Dire combien c’est beau serait encore en-dessous de la puissance et de la magie qui s’en dégage et que, depuis, je ne parviens pas à m’arrêter de lire. 

Ma grandeur, j'en ai vu le moment vaciller. 
J'ai vu l'éternel Laquais tenir mon pardessus et ricaner,
En un mot, j'ai eu peur.
Aurait-ce été la peine, après tout,
Après les tasses de thé, la marmelade d'orange
Parmi les porcelaines et quelques mots de toi et moi,
Aurait-ce été la peine
De trancher bel et bien l'affaire d'un sourire,
De triturer le monde pour en faire une boule,
De le rouler vers une question bouleversante,
De dire : "Je suis Lazare et je reviens d'entre les morts,
Je reviens pour te dire tout, je te dirai tout " -
Si certaine, arrangeant un coussin sous sa tête,
Avait dit : "Non, ce n'est pas ça du tout ;
Ce n'est pas ça du tout que j'avais voulu dire."

Que vous dire de plus après cela – sinon réaffirmer notre inextinguible soif de poésie et de fiction,

À l’année prochaine, des mots plein les poches, 

Alice. 


[1] Ça viendra, ça viendra… un jour, peut-être…
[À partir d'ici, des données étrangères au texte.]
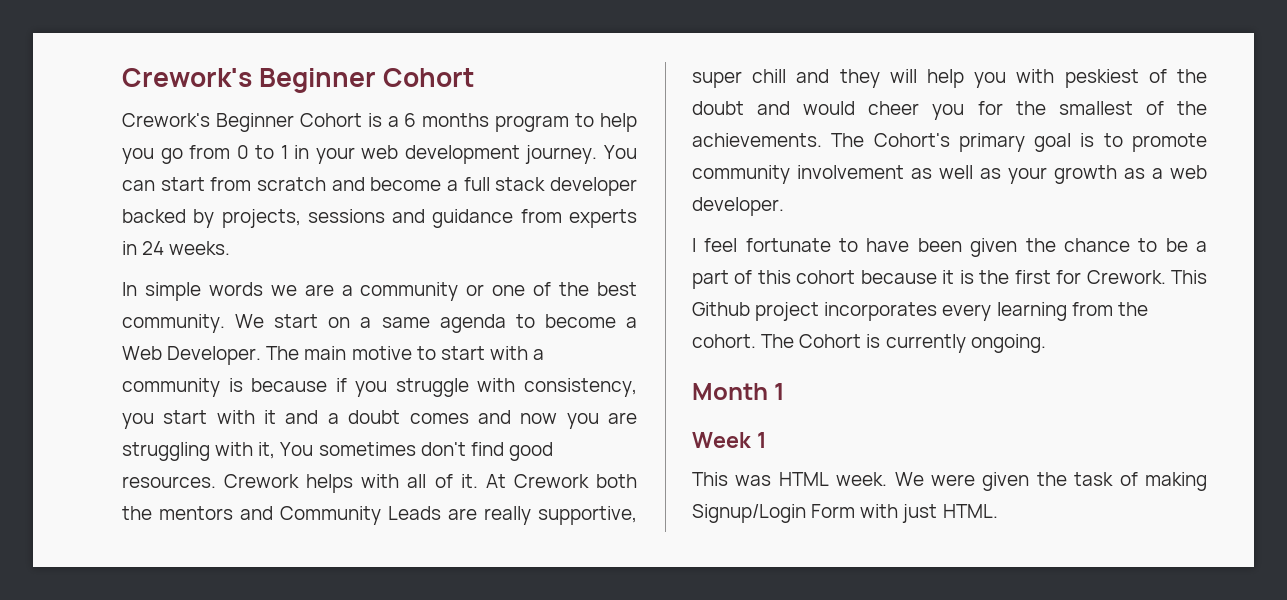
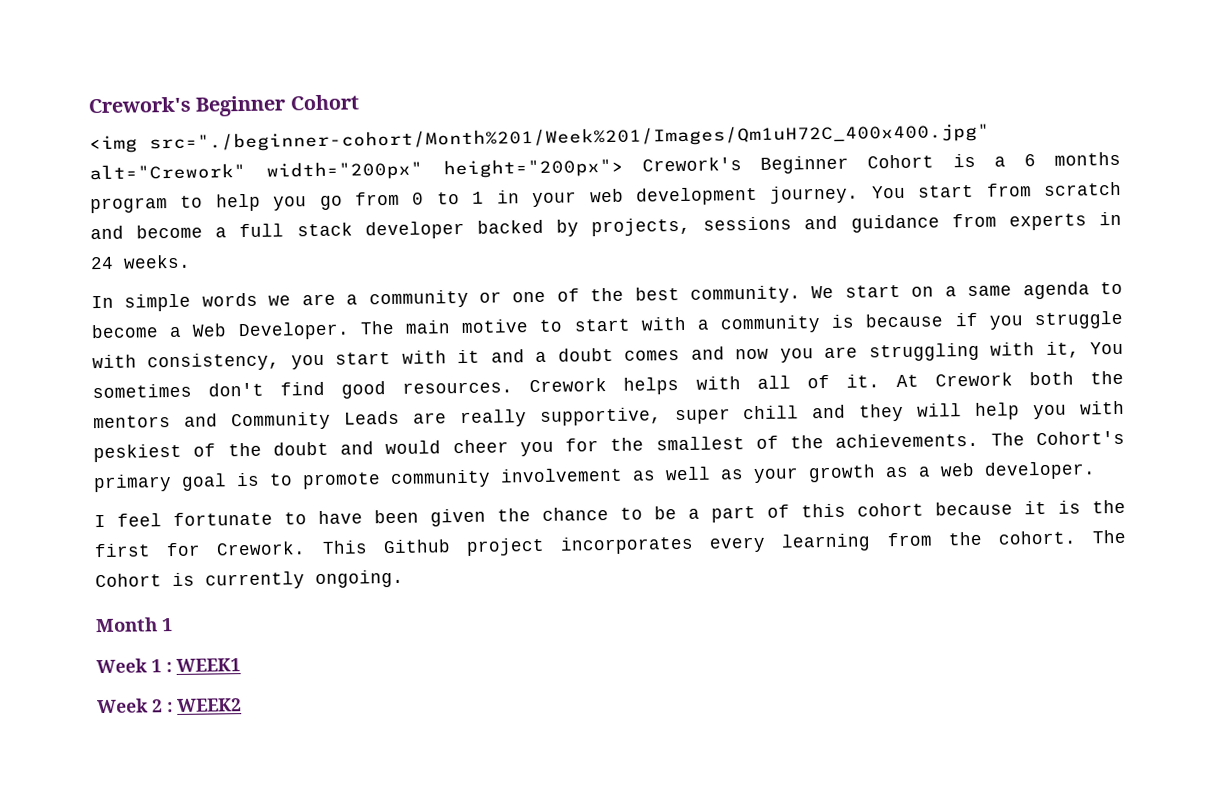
- Crework's Beginner Cohort is a 6 months program to help you go from 0 to 1 in your web development journey.
+ <img src="./beginner-cohort/Month%201/Week%201/Images/Qm1uH72C_400x400.jpg" alt="Crework" width="200px" height="200px"> Crework's Beginner Cohort is a 6 months program to help you go from 0 to 1 in your web development journey.
- You can start from scratch and become a full stack developer backed by projects, sessions and guidance from experts in 24 weeks.
+ You start from scratch and become a full stack developer backed by projects, sessions and guidance from experts in 24 weeks.
- Week 1
- This was HTML week. We were given the task of making Signup/Login Form with just HTML.
+ Week 1 : WEEK1
+ Week 2 : WEEK2

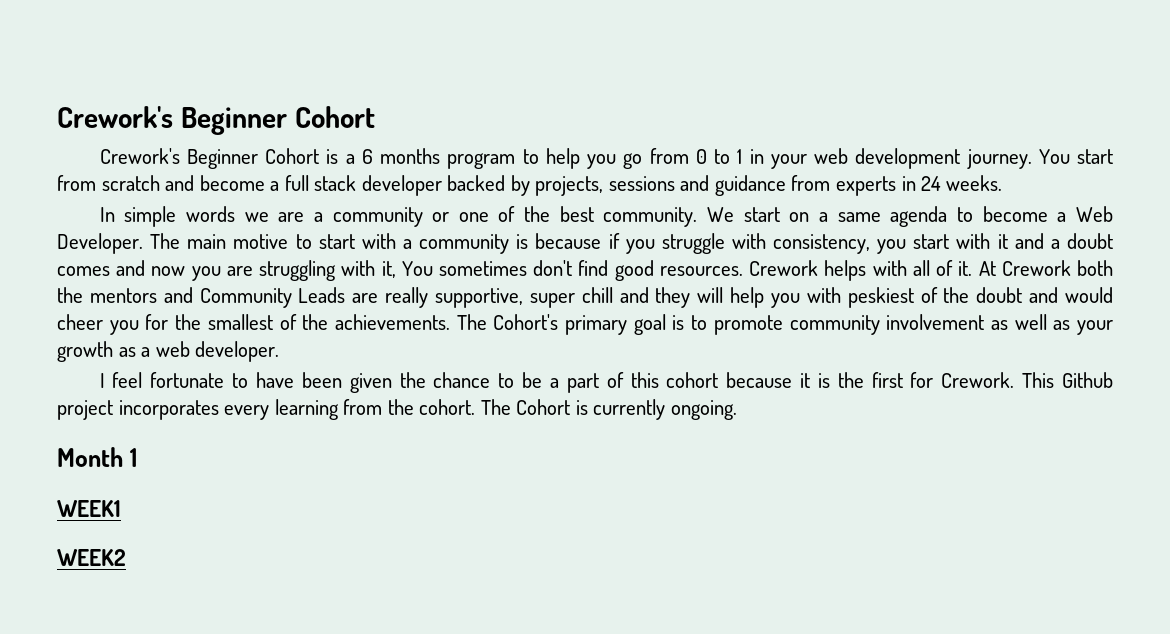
- <img src="./beginner-cohort/Month%201/Week%201/Images/Qm1uH72C_400x400.jpg" alt="Crework" width="200px" height="200px"> Crework's Beginner Cohort is a 6 months program to help you go from 0 to 1 in your web development journey.
+ Crework's Beginner Cohort is a 6 months program to help you go from 0 to 1 in your web development journey.
- Week 1 : WEEK1
- Week 2 : WEEK2
+ WEEK1
+ WEEK2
[2] Ils ne sont pas d’accord avec moi chez Maurice Nadeau, dont je salue l’excellente critique au demeurant, mais pas grave, j’ai décidé d’être certaine de mes opinions.

[3] Qui est le sujet de son précédent ouvrage, Globalists: The End of Empire and the Birth of Neoliberalism, qui est déjà dans ma pile à lire. 

[4] Ce titre lui a été retiré depuis. 

[5] Ça ne veut pas dire que toutes ces œuvres ne sont pas bonnes, mais que je suis ennuyée par le fait qu’il faudrait qu’un recueil raconte une histoire (au sens le plus commun du terme) pour qu’il soit rentable en termes de ventes.

[6] J’écrirai un article sur ça un jour aussi.